Don Ernesto Storelli, vicaire général du diocèse de Lugano, est à l’origine de la démarche qui a conduit à cette donation. Il a convié Frédéric Maire, directeur de la Cinémathèque de Lausanne et son équipe, à Mendrisio, pour lui remettre officiellement les mallettes de cuir et de carton bouilli, contenant le précieux matériel.
Epoque révolue
Ces classiques du cinéma américain, italien et français ont été projetés depuis le début des années 50 et jusqu’à l’apparition du DVD, à des dizaines de milliers de petits Tessinois, pour qui, la collection de Mendrisio a souvent représenté le premier contact avec le 7e art.
«Le but de ces projections, à une époque où seuls les familles les plus aisées pouvaient s’offrir un téléviseur et qu’il fallait se rendre dans certains bars pour découvrir la magie du petit écran, était récréatif mais aussi et surtout éducatif», a tenu à rappeler don Ernesto Storelli, en louant les vertus pédagogiques du cinéma.

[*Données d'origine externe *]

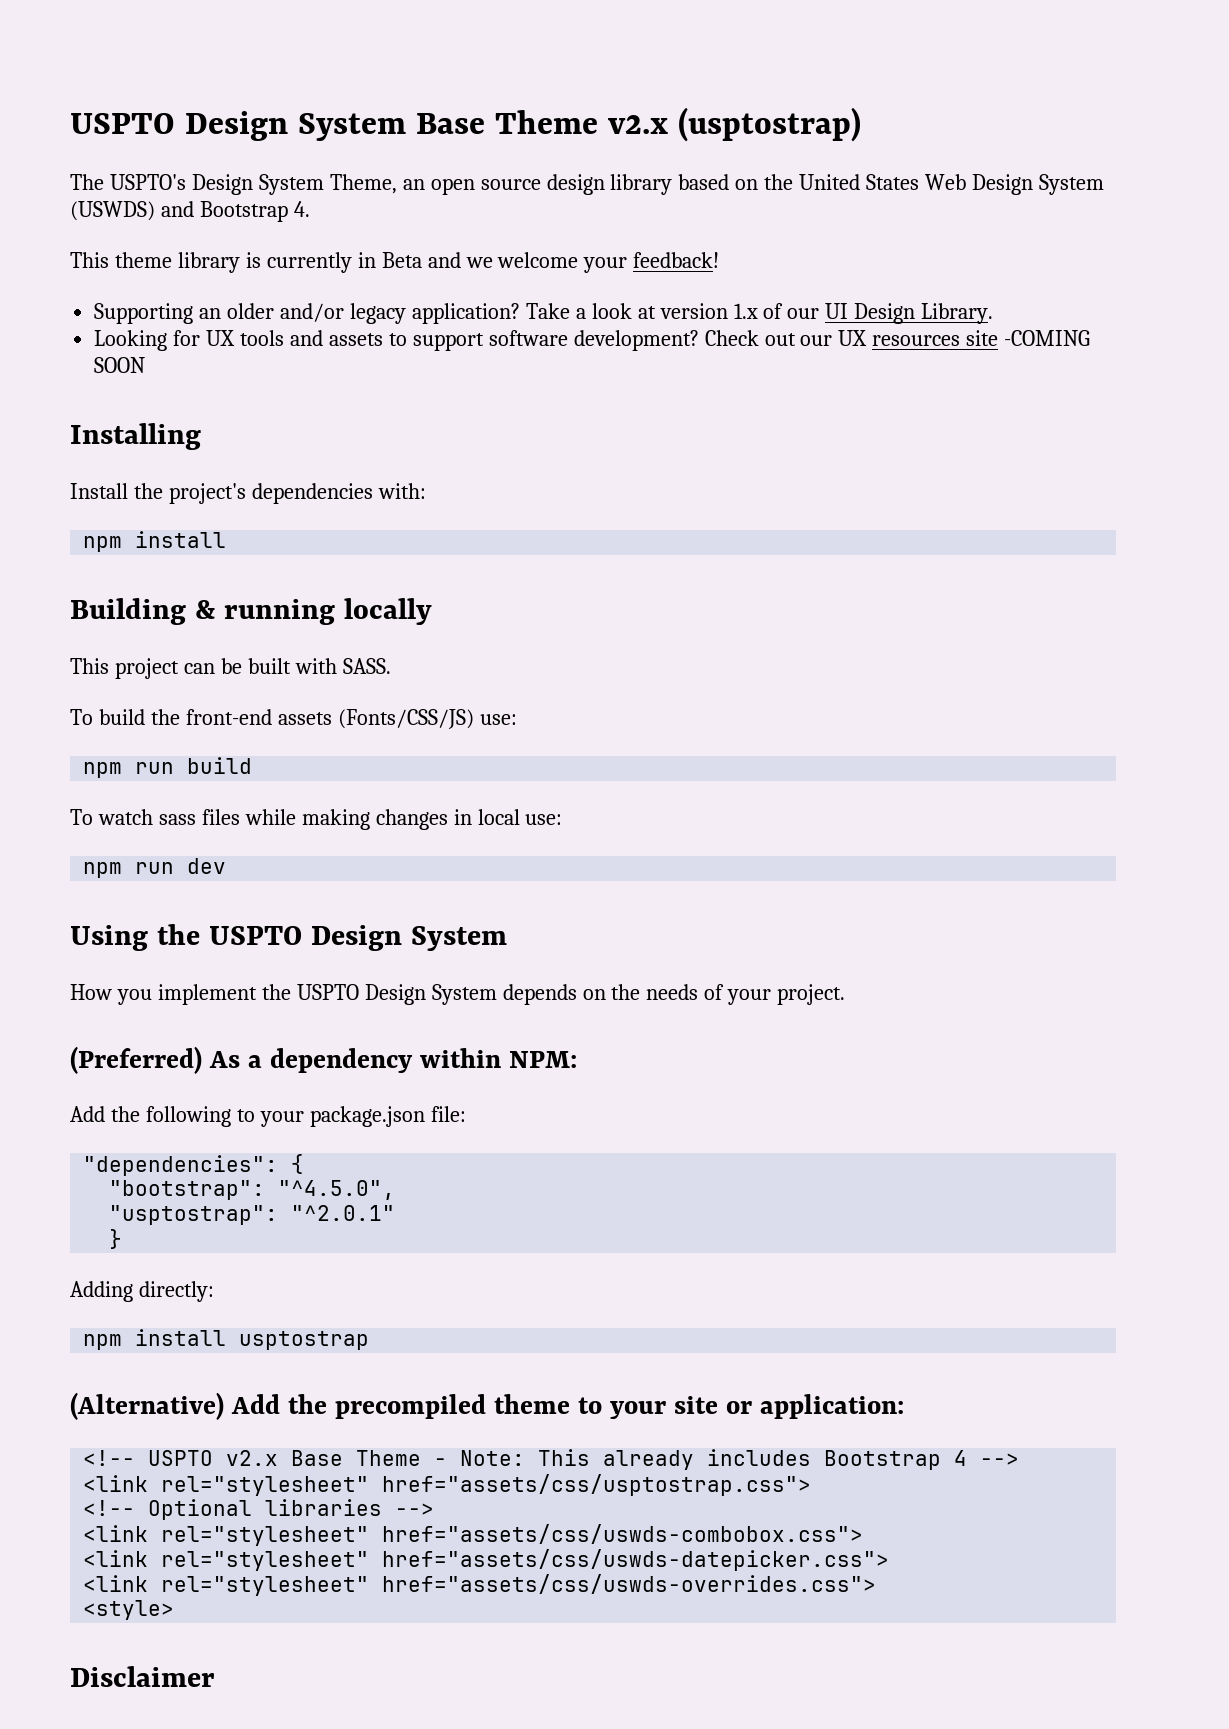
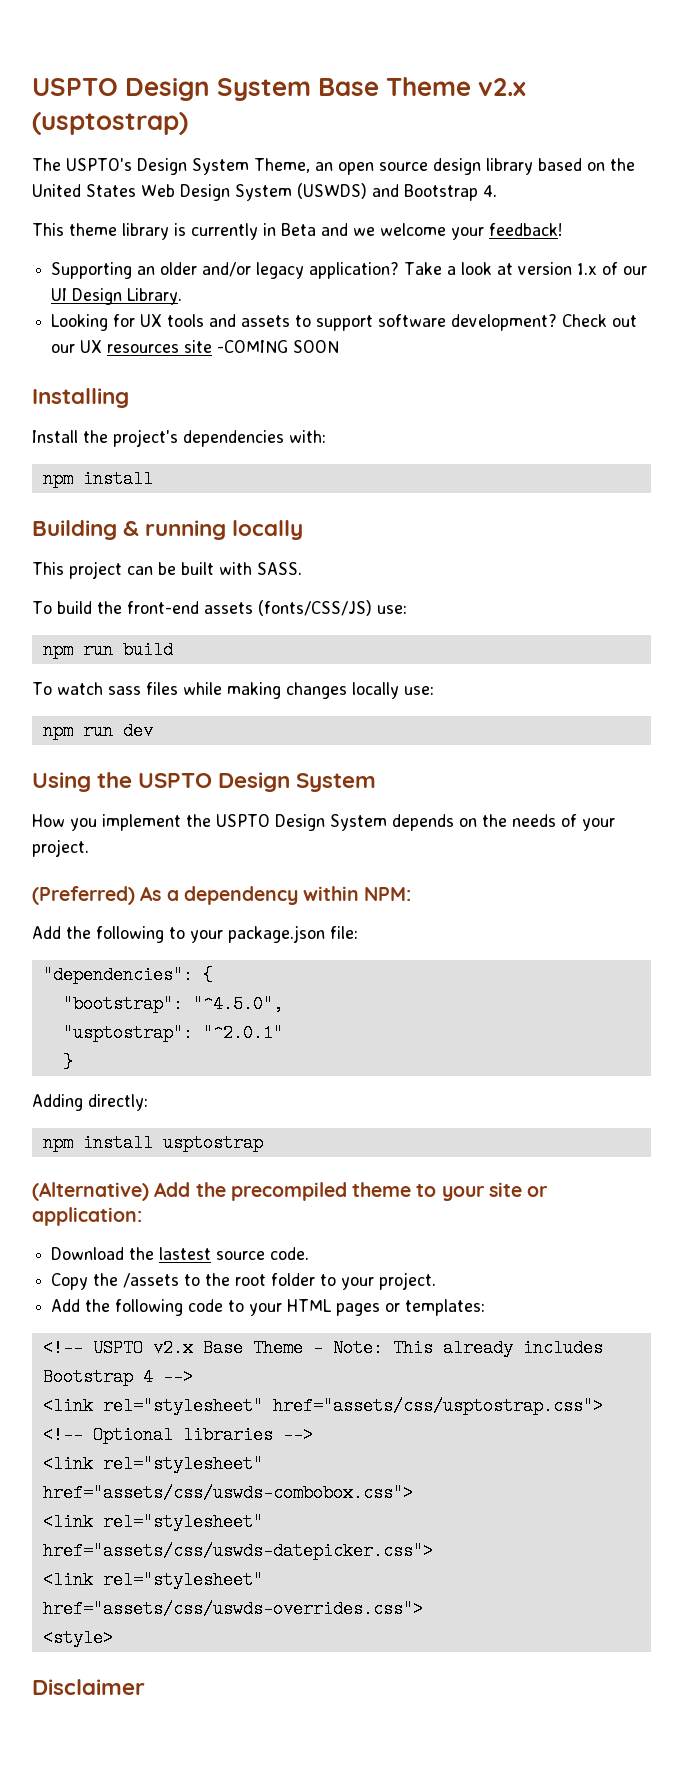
[337,709,474,729] (Fonts/CSS/JS) -> [257,600,372,616] (fonts/CSS/JS)
[453,809,520,825] in local -> [351,682,399,699] locally
(904, 1406) none -> [51,1247,310,1260] [51,1272,437,1290] [51,1299,486,1316] // Download the lastest source code. // Copy the /assets to the root folder to your project. // Add the following code to your HTML pages or templates:

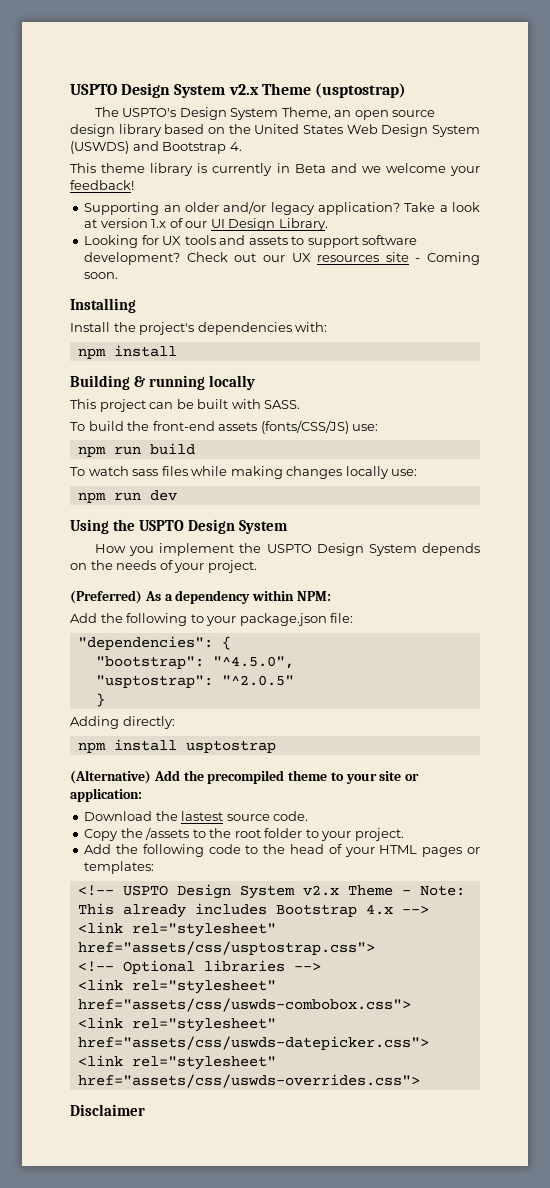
[32,77,527,101] USPTO Design System Base Theme v2.x -> [70,83,311,98] USPTO Design System v2.x Theme
[217,340,340,353] -COMING SOON -> [415,252,480,265] [84,272,119,279] - Coming soon.
[202,1024,283,1042] "^2.0.1" -> [221,675,294,686] "^2.0.5"
(245, 1306) none -> [263,844,342,854] the head of
[152,1339,243,1357] v2.x Base -> [176,884,339,899] Design System v2.x
[142,1368,153,1386] 4 -> [365,904,393,915] 4.x
[42,1629,113,1647] // <style> -> (420, 1081) none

Et si les films avaient souvent une connotation religieuse évidente, certains choix n’en étaient pas moins audacieux, puisque plusieurs longs métrages signés Pier Paolo Pasolini ou Jean Renoir notamment, figurent dans le catalogue de la collection. «Cela donnait lieu à des discussions intéressantes», indique don Angelo Crivelli, actuel vicaire de la paroisse de Mendrisio.
Cinéma Paradiso
«Les films étaient projetés à l’oratoire, pendant les colonies de vacances. Il y avait les films pour garçons, comme Tarzan et de très nombreux Western, et des films pour filles», ajoute don Angelo Crivelli, qui faisait lui-même partie des petits spectateurs de l’époque.
«Parfois, l’écran s’assombrissait subitement, par la main du curé, précipitamment plaquée devant le projecteur, pour nous empêcher de voir certaines scènes, jugées trop érotiques pour les valeurs morales de l’époque», confie le vicaire amusé et ému.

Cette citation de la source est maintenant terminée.